(SOURCE DATA begins)

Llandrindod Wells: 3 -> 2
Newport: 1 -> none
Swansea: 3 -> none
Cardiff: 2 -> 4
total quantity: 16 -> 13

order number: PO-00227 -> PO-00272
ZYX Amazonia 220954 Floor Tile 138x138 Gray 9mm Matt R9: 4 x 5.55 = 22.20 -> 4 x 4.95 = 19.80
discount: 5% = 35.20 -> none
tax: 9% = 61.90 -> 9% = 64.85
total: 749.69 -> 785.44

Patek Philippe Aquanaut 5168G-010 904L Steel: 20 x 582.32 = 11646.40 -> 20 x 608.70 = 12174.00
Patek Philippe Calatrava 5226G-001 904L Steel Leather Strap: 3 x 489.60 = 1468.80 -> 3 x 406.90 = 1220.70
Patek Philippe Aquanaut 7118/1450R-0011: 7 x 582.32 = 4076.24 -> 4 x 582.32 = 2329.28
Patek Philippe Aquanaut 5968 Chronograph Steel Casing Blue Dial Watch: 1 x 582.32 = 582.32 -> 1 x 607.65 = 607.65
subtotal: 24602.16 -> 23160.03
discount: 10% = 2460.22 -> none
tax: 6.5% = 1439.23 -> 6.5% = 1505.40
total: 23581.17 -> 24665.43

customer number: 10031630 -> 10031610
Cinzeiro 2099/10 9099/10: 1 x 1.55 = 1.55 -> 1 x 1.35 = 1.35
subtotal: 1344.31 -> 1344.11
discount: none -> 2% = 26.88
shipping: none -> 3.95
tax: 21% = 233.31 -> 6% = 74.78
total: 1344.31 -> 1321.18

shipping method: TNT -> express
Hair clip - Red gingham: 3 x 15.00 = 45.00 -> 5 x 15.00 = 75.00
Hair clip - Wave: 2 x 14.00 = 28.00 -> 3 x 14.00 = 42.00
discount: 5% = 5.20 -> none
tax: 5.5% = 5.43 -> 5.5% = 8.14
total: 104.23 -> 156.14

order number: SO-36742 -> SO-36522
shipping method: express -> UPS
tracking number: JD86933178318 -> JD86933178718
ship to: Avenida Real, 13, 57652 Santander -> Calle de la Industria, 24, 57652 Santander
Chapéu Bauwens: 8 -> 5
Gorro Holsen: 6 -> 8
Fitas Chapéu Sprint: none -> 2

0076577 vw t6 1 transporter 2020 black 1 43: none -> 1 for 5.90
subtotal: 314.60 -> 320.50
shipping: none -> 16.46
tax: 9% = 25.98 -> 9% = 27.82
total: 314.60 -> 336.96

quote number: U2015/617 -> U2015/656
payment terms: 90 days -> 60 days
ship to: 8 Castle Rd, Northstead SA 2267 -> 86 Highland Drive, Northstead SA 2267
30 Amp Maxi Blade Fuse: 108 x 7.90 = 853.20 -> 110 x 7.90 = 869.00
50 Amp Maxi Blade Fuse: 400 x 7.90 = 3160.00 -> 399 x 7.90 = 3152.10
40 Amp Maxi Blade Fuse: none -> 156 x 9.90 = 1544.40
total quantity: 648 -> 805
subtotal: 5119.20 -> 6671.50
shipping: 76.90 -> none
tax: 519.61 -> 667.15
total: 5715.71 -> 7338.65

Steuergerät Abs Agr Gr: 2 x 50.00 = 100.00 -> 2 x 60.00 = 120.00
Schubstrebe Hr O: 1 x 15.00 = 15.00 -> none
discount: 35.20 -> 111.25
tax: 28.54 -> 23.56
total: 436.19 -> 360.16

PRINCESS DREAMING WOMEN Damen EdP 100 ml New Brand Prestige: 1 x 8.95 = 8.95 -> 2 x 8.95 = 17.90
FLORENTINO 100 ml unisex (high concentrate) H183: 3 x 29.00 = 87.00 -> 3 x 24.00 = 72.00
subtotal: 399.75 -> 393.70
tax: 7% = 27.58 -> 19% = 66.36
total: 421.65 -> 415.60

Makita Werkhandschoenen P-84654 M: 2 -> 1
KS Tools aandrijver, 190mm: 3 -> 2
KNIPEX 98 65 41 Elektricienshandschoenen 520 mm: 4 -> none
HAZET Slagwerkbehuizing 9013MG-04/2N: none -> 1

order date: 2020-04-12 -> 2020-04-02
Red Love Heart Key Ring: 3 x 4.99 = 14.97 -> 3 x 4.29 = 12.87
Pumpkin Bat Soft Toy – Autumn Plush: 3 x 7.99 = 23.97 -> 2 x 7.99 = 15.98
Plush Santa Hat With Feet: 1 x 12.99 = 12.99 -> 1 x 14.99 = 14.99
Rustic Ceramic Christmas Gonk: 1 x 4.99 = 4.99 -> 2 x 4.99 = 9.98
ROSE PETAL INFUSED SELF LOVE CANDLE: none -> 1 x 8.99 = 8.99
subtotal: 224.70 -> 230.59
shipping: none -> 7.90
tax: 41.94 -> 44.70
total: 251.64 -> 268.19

(SOURCE DATA ends)

PROBLEM DETAILS:
Copy each line of the records above that carries the word "Blade".

TASK RESULT:
30 Amp Maxi Blade Fuse: 108 x 7.90 = 853.20 -> 110 x 7.90 = 869.00
50 Amp Maxi Blade Fuse: 400 x 7.90 = 3160.00 -> 399 x 7.90 = 3152.10
40 Amp Maxi Blade Fuse: none -> 156 x 9.90 = 1544.40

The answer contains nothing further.